= Beginning of Section =

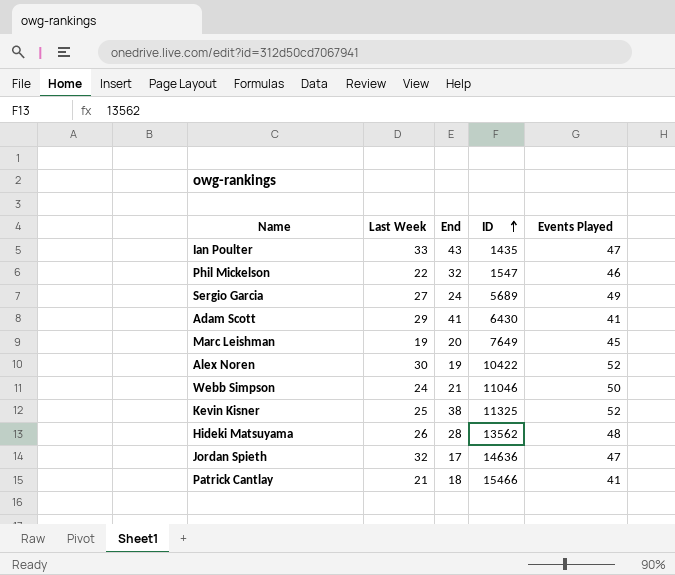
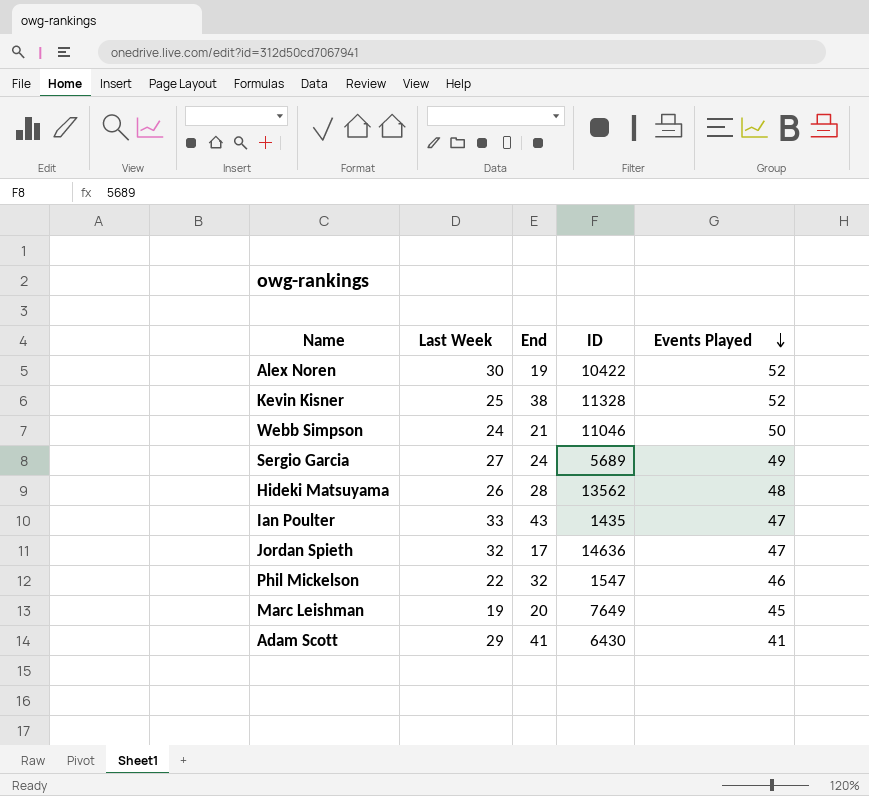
row order: ID ascending -> Events Played descending
row Patrick Cantlay: 21 | 18 | 15466 | 41 -> none
Kevin Kisner | ID: 11325 -> 11328

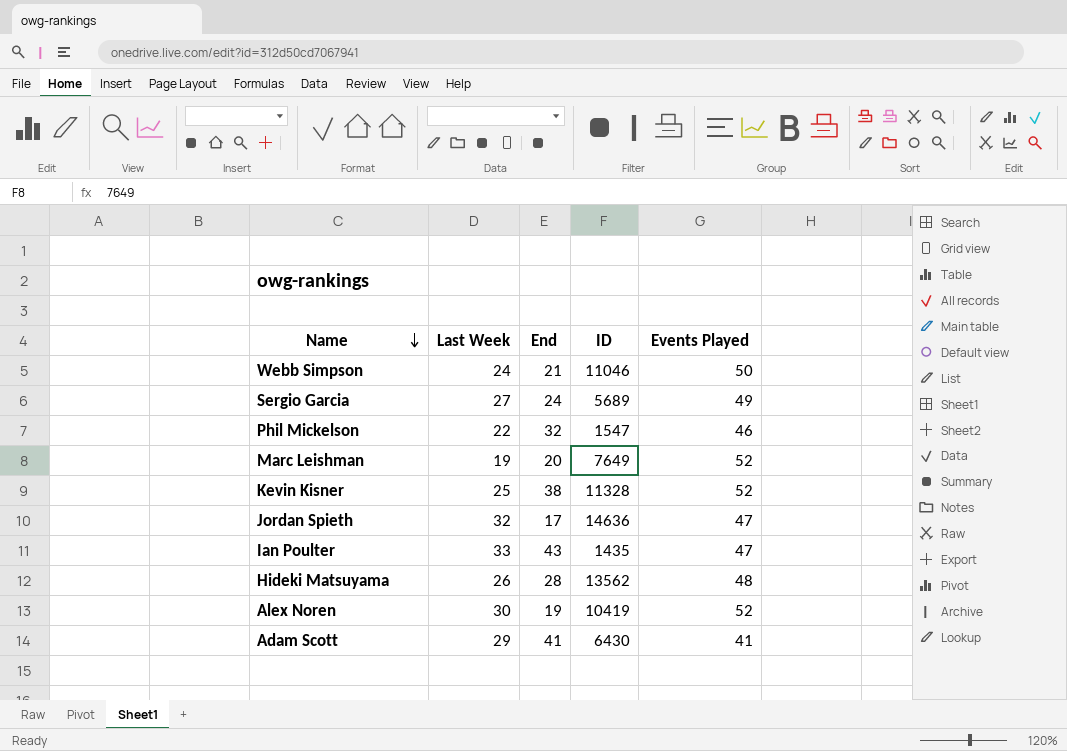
row order: Events Played descending -> Name descending
Marc Leishman | Events Played: 45 -> 52
Alex Noren | ID: 10422 -> 10419

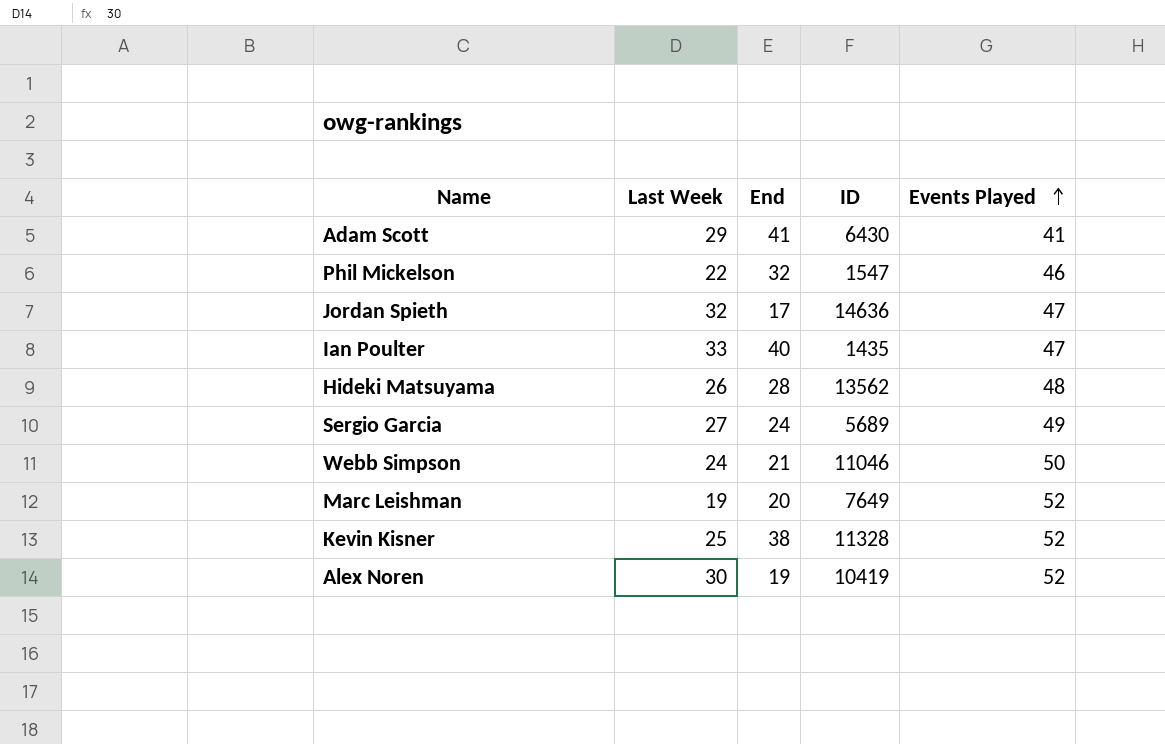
row order: Name descending -> Events Played ascending
Ian Poulter | End: 43 -> 40

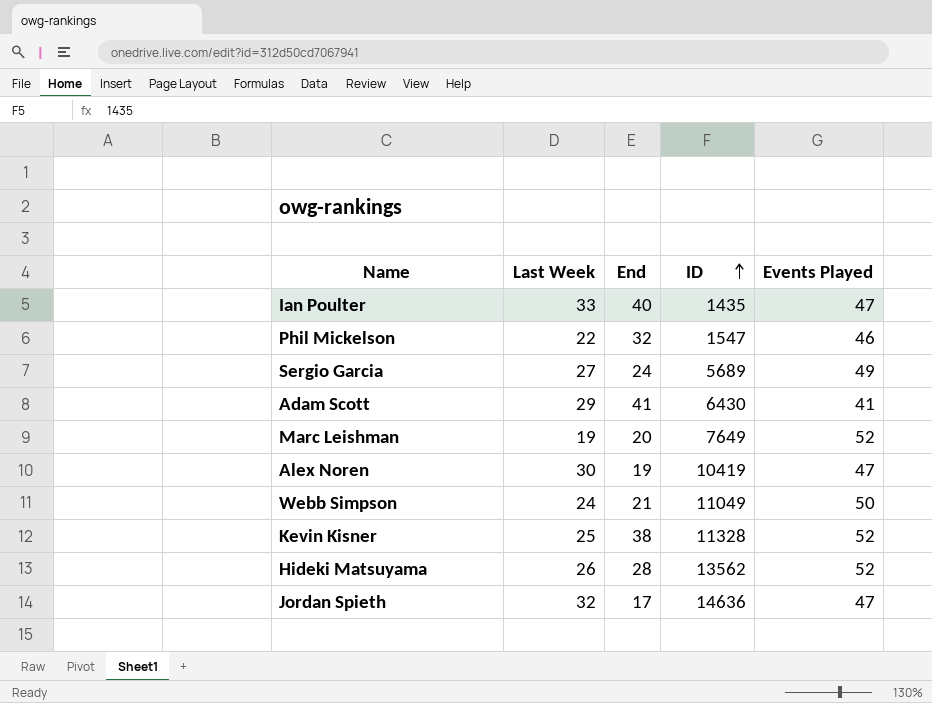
row order: Events Played ascending -> ID ascending
Alex Noren | Events Played: 52 -> 47
Webb Simpson | ID: 11046 -> 11049
Hideki Matsuyama | Events Played: 48 -> 52

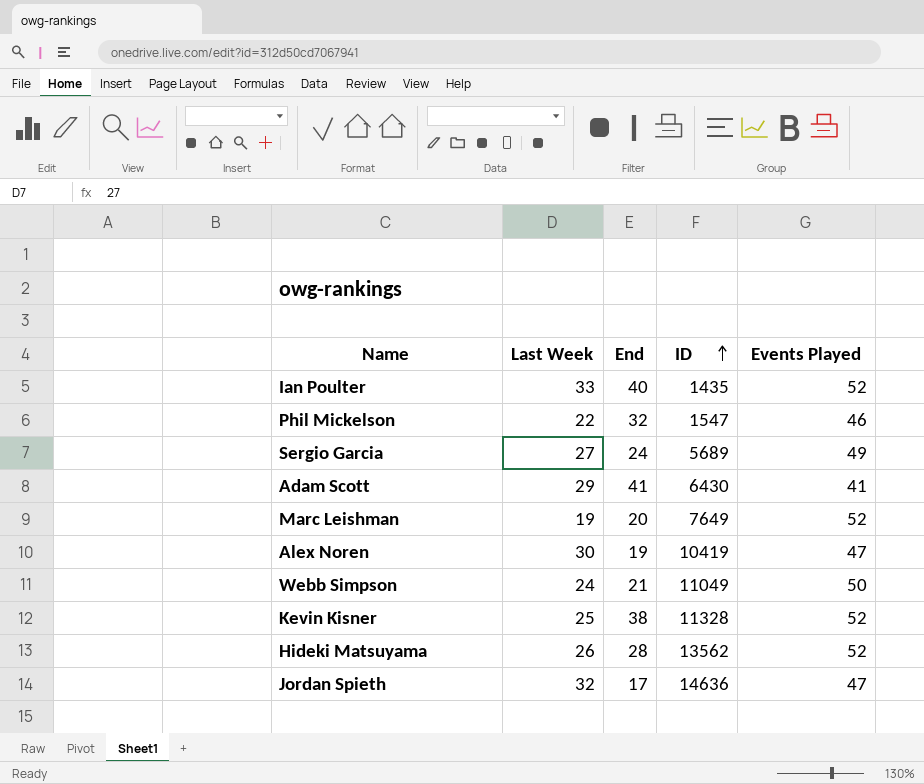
Ian Poulter | Events Played: 47 -> 52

= End of Section =

Work task:
Could the entries above be copied out exactly, with no pictures included?

Exercise result:
row order: ID ascending -> Events Played descending
row Patrick Cantlay: 21 | 18 | 15466 | 41 -> none
Kevin Kisner | ID: 11325 -> 11328

row order: Events Played descending -> Name descending
Marc Leishman | Events Played: 45 -> 52
Alex Noren | ID: 10422 -> 10419

row order: Name descending -> Events Played ascending
Ian Poulter | End: 43 -> 40

row order: Events Played ascending -> ID ascending
Alex Noren | Events Played: 52 -> 47
Webb Simpson | ID: 11046 -> 11049
Hideki Matsuyama | Events Played: 48 -> 52

Ian Poulter | Events Played: 47 -> 52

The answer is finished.